Balboa then faxes the virtual card authorization to the hotel
four days before check-in and again the day before. Some cities and states require
faxes to be sent even further in advance, such as Las Vegas, which requires a fax
seven days before check-in, Cruse said.
What Really Makes It Work
Balboa also calls the hotel the day before the traveler arrives
to ensure the hotel received the fax. Cruse said that typically preempts complications,
but travelers can call Balboa 24/7 if there are issues. In that case, the agent
can re-fax the authorization and guide the traveler in explaining the virtual card
to the front desk clerk, Cruse said. "If all else fails, hopefully they have
a card and they can at least check in and we'll resolve it," he said.
"It's not extremely common to have someone traveling without any type of card,
but it does happen."
Because hotels often lose fax authorizations for virtual cards,
check-in can be a dicey scenario for travelers. Balboa created an Op Support unit
to handle the EasyPay virtual card platform and moved support for Tripbam rebookings
and The Advisory Board's proprietary expense tool into that unit, as well.
"Instead of placing support of the virtual card program on all agents, we separated
it to a business unit to handle support," Cruse said. "They're support
agents that are not taking reservations but supporting the tools and processes that
sit behind the agents." Balboa trained the seven Op Support agents to look
up a traveler and the card attached to the reservation on EasyPay, to check limits
and to re-fax an authorization to the hotel as needed.
How & Where It's Going
The Advisory Board has been issuing about 100 virtual cards a
month, and the fail case is "incredibly low," Mandelbaum said, primarily
because Balboa continually double-checks reservations and calls hotels. Despite
virtual card shortcomings and the support required, Mandelbaum plans to enable virtual
cards for the company's 3,500 employees.
He likes the control his travel program gains: "If booking
your reservation through the program is what generates the payment vehicle, then
I get greater compliance through that." Even though the virtual card charges
don't need to be reimbursed, they'll flow into employees' respective expense reports
so employees can verify each transaction.
Mandelbaum will continue to push for improvements, as well. Choice
Hotels developed a system in which its hotel property management system recognizes
virtual cards, eliminating check-in hassles, but Mandelbaum believes corporate adoption
of virtual card payments at hotels will become more widespread once a larger hotel
chain like Marriott or Hilton embraces such a system. "Until that point, everyone
is trying to work within the system that exists, and it's not ideal."

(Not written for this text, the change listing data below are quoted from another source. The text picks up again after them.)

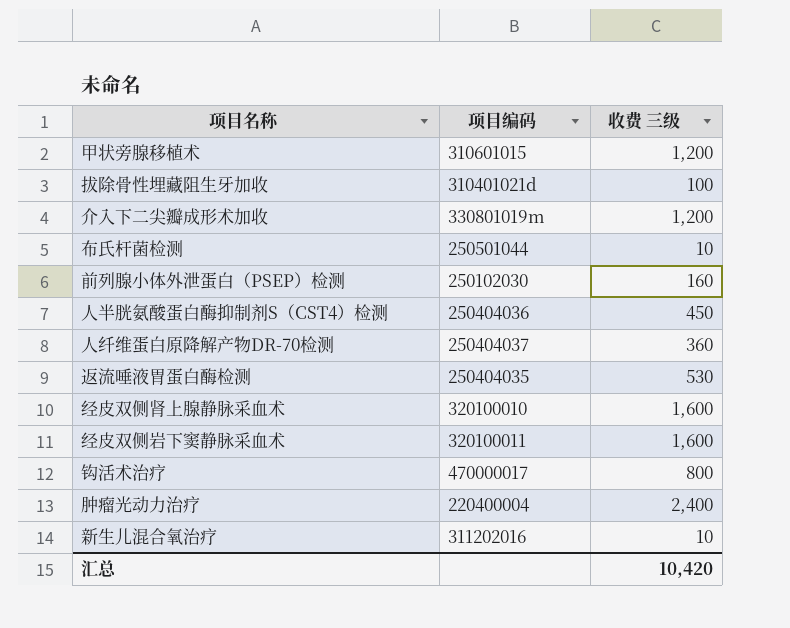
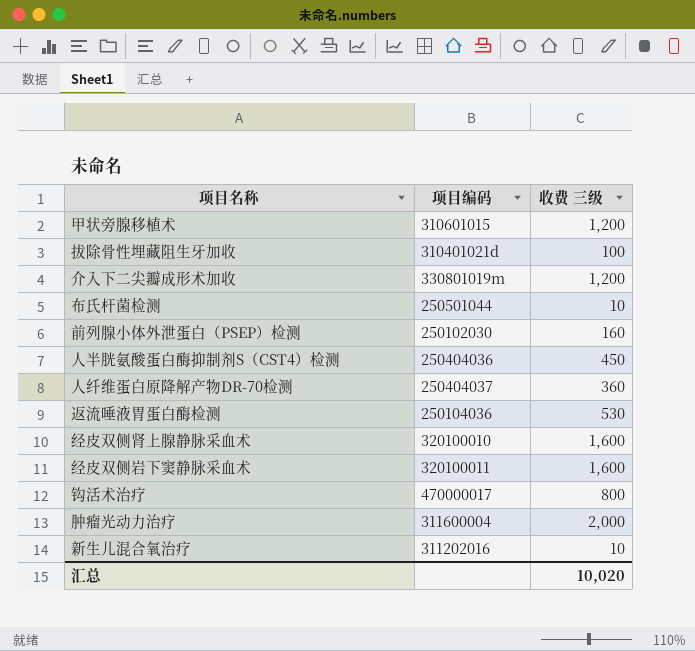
返流唾液胃蛋白酶检测 | 项目编码: 250404035 -> 250104036
肿瘤光动力治疗 | 项目编码: 220400004 -> 311600004
肿瘤光动力治疗 | 收费 三级: 2,400 -> 2,000
汇总 | 收费 三级: 10,420 -> 10,020

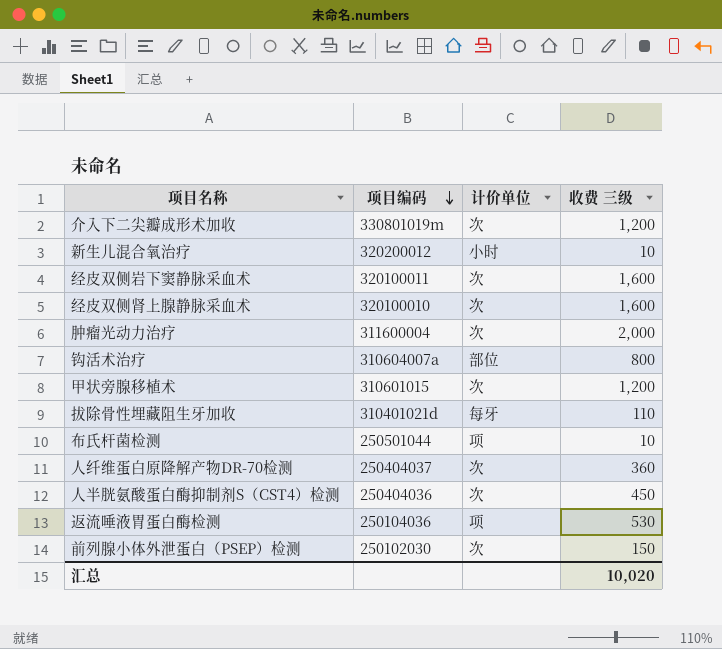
row order: none -> 项目编码 descending
column 计价单位 | position: none -> 3
新生儿混合氧治疗 | 项目编码: 311202016 -> 320200012
钩活术治疗 | 项目编码: 470000017 -> 310604007a
拔除骨性埋藏阻生牙加收 | 收费 三级: 100 -> 110
前列腺小体外泄蛋白（PSEP）检测 | 收费 三级: 160 -> 150

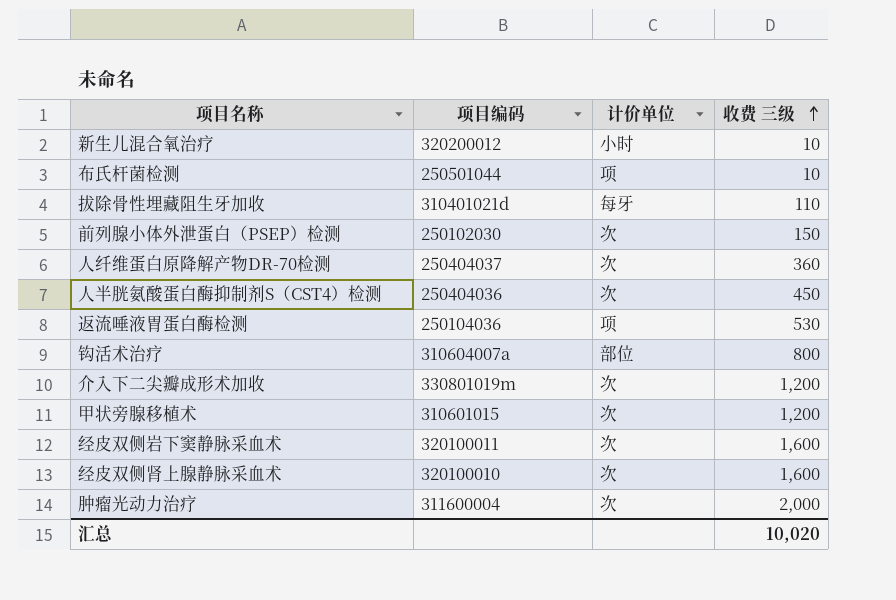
row order: 项目编码 descending -> 收费 三级 ascending

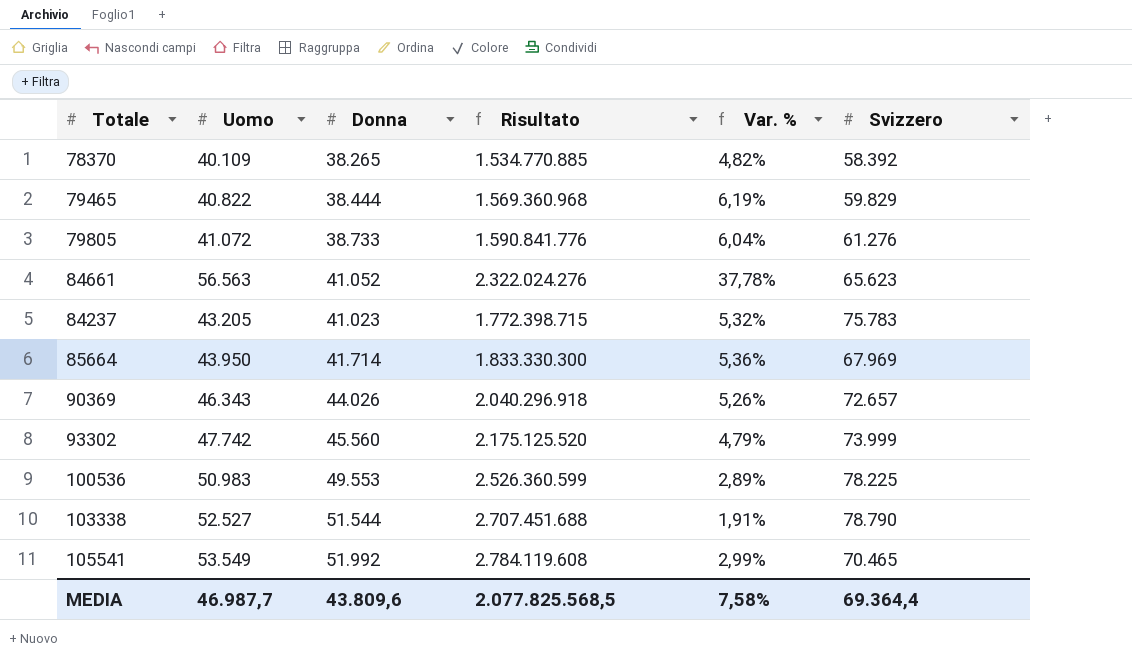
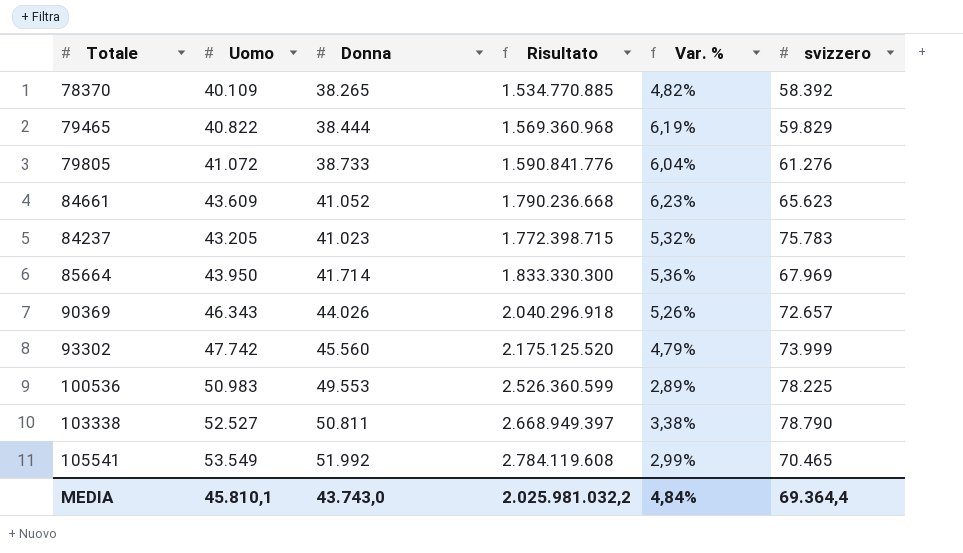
column name: Svizzero -> svizzero
84661 | Uomo: 56.563 -> 43.609
84661 | Risultato: 2.322.024.276 -> 1.790.236.668
84661 | Var. %: 37,78% -> 6,23%
103338 | Donna: 51.544 -> 50.811
103338 | Risultato: 2.707.451.688 -> 2.668.949.397
103338 | Var. %: 1,91% -> 3,38%
MEDIA | Uomo: 46.987,7 -> 45.810,1
MEDIA | Donna: 43.809,6 -> 43.743,0
MEDIA | Risultato: 2.077.825.568,5 -> 2.025.981.032,2
MEDIA | Var. %: 7,58% -> 4,84%

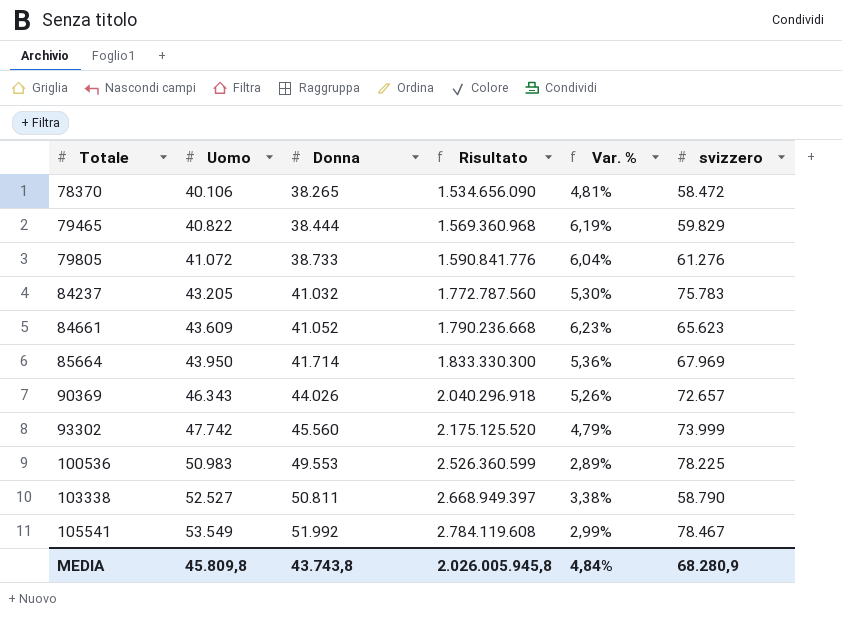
row order: none -> Totale ascending
78370 | Uomo: 40.109 -> 40.106
78370 | Risultato: 1.534.770.885 -> 1.534.656.090
78370 | Var. %: 4,82% -> 4,81%
78370 | svizzero: 58.392 -> 58.472
84237 | Donna: 41.023 -> 41.032
84237 | Risultato: 1.772.398.715 -> 1.772.787.560
84237 | Var. %: 5,32% -> 5,30%
103338 | svizzero: 78.790 -> 58.790
105541 | svizzero: 70.465 -> 78.467
MEDIA | Uomo: 45.810,1 -> 45.809,8
MEDIA | Donna: 43.743,0 -> 43.743,8
MEDIA | Risultato: 2.025.981.032,2 -> 2.026.005.945,8
MEDIA | svizzero: 69.364,4 -> 68.280,9

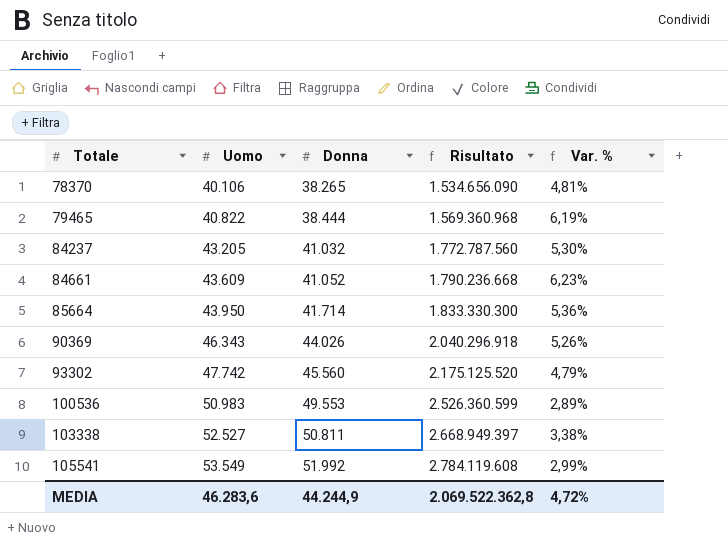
column svizzero | position: 6 -> none
row 79805: 41.072 | 38.733 | 1.590.841.776 | 6,04% | 61.276 -> none
MEDIA | Uomo: 45.809,8 -> 46.283,6
MEDIA | Donna: 43.743,8 -> 44.244,9
MEDIA | Risultato: 2.026.005.945,8 -> 2.069.522.362,8
MEDIA | Var. %: 4,84% -> 4,72%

Meanwhile, four additional Balboa customers have begun using
EasyPay. The TMC is striving to make the process more touchless for reservation
changes. "That gets much more complicated … [but] we want to be able to handle
that without getting a lot of agent labor involved," Cruse said.
Balboa also is considering an app that will allow travelers to
display the virtual cards from their phones or a system that will email travelers
links to their bookings' authorization details.

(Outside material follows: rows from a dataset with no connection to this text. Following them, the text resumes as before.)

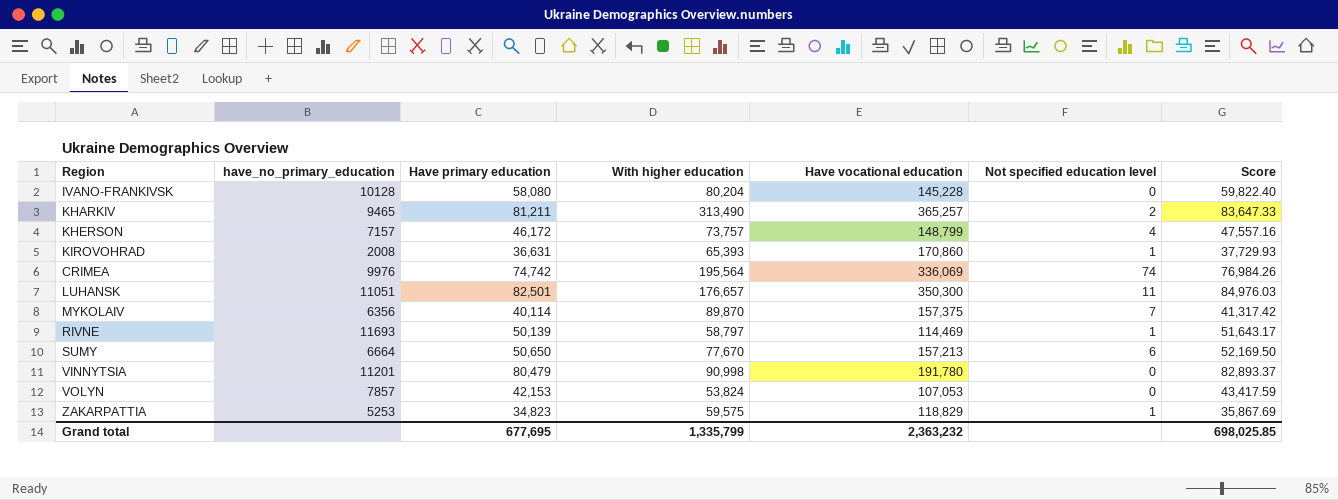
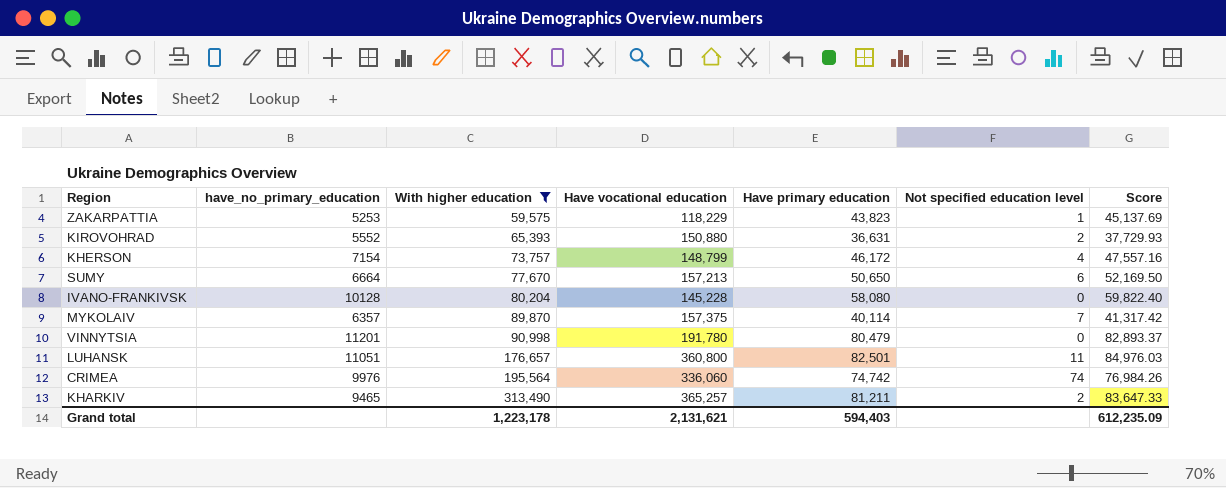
filter: none -> With higher education >= 59,575
row order: none -> With higher education ascending
column Have primary education | position: 3 -> 5
ZAKARPATTIA | Have vocational education: 118,829 -> 118,229
ZAKARPATTIA | Have primary education: 34,823 -> 43,823
ZAKARPATTIA | Score: 35,867.69 -> 45,137.69
KIROVOHRAD | have_no_primary_education: 2008 -> 5552
KIROVOHRAD | Have vocational education: 170,860 -> 150,880
KIROVOHRAD | Not specified education level: 1 -> 2
KHERSON | have_no_primary_education: 7157 -> 7154
MYKOLAIV | have_no_primary_education: 6356 -> 6357
LUHANSK | Have vocational education: 350,300 -> 360,800
CRIMEA | Have vocational education: 336,069 -> 336,060
Grand total | With higher education: 1,335,799 -> 1,223,178
Grand total | Have vocational education: 2,363,232 -> 2,131,621
Grand total | Have primary education: 677,695 -> 594,403
Grand total | Score: 698,025.85 -> 612,235.09

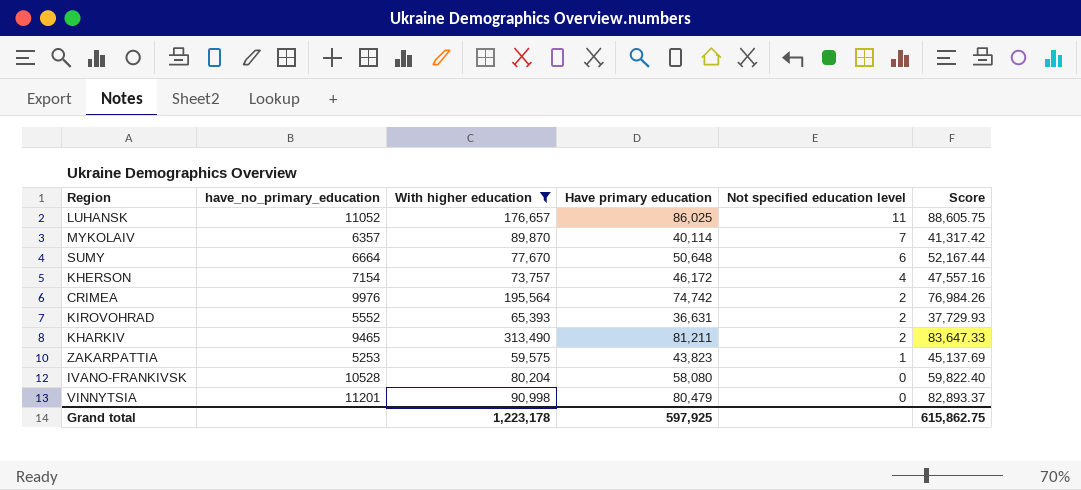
row order: With higher education ascending -> Not specified education level descending
column Have vocational education | position: 4 -> none
LUHANSK | have_no_primary_education: 11051 -> 11052
LUHANSK | Have primary education: 82,501 -> 86,025
LUHANSK | Score: 84,976.03 -> 88,605.75
SUMY | Have primary education: 50,650 -> 50,648
SUMY | Score: 52,169.50 -> 52,167.44
CRIMEA | Not specified education level: 74 -> 2
IVANO-FRANKIVSK | have_no_primary_education: 10128 -> 10528
Grand total | Have primary education: 594,403 -> 597,925
Grand total | Score: 612,235.09 -> 615,862.75

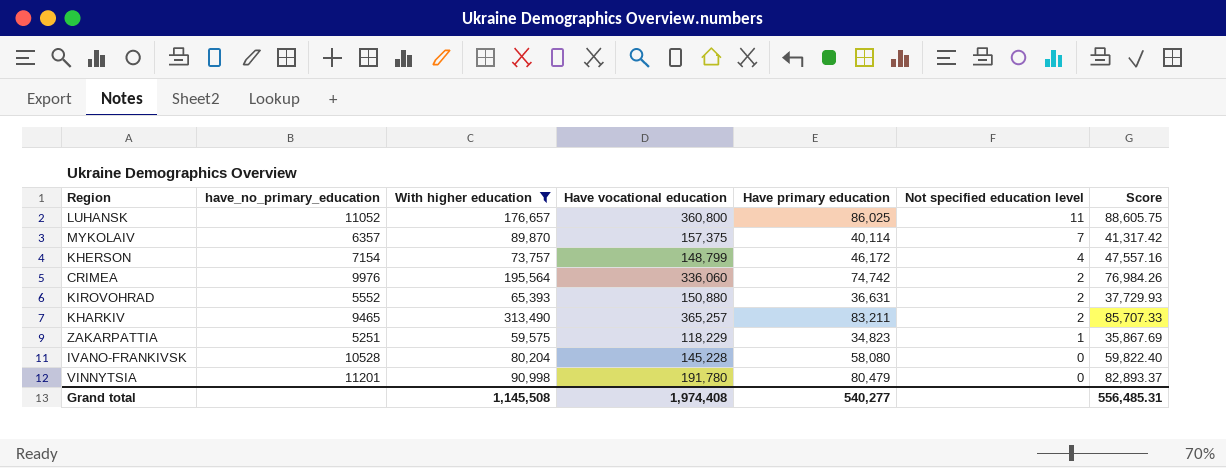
column Have vocational education | position: none -> 4
row SUMY: 6664 | 77,670 | 50,648 | 6 | 52,167.44 -> none
KHARKIV | Have primary education: 81,211 -> 83,211
KHARKIV | Score: 83,647.33 -> 85,707.33
ZAKARPATTIA | have_no_primary_education: 5253 -> 5251
ZAKARPATTIA | Have primary education: 43,823 -> 34,823
ZAKARPATTIA | Score: 45,137.69 -> 35,867.69
Grand total | With higher education: 1,223,178 -> 1,145,508
Grand total | Have primary education: 597,925 -> 540,277
Grand total | Score: 615,862.75 -> 556,485.31

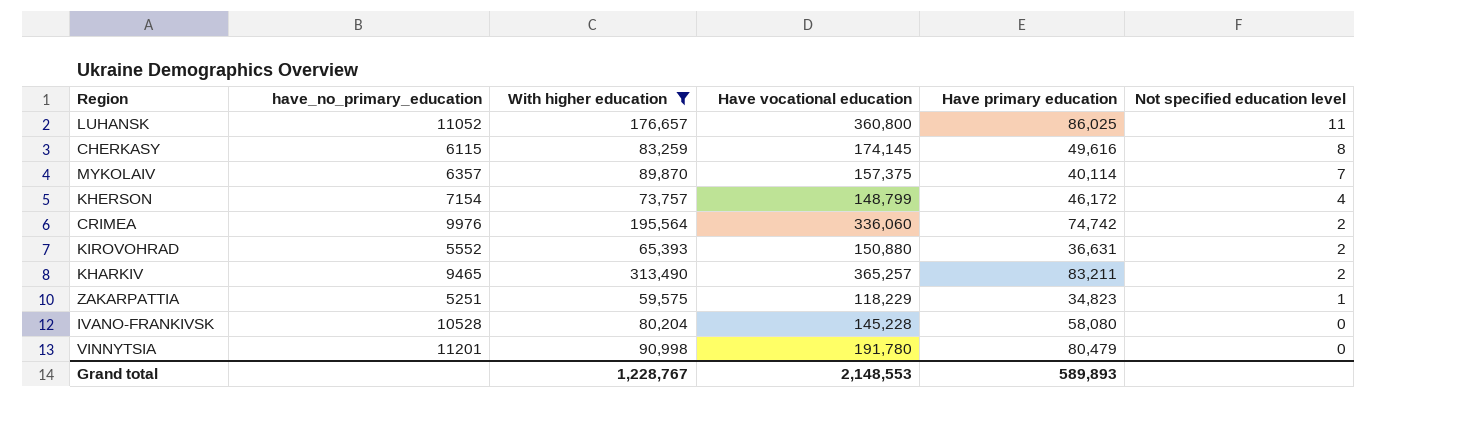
column Score | formula: [Have primary education] * 1.03 -> none
row CHERKASY: none -> 6115 | 83,259 | 174,145 | 49,616 | 8
Grand total | With higher education: 1,145,508 -> 1,228,767
Grand total | Have vocational education: 1,974,408 -> 2,148,553
Grand total | Have primary education: 540,277 -> 589,893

Mandelbaum has a larger concern, however: He'd like
to receive better folio data for reporting. When The Advisory Board asks MasterCard
for more complete folio data, the card network says the hotel chain hasn't
provided it. Hotels, meanwhile, claim they have, Mandelbaum said. Virtual card payments
to hotels haven't solved for that circle of deflection, but here Mandelbaum sees
an opportunity. "If you weren't getting the folio before, then you're not getting
it now [that you've implemented virtual cards] because it's the same product,"
Mandelbaum said. "I'd be open to allowing [hotel ancillary charges] on the
virtual card if I got better folio data."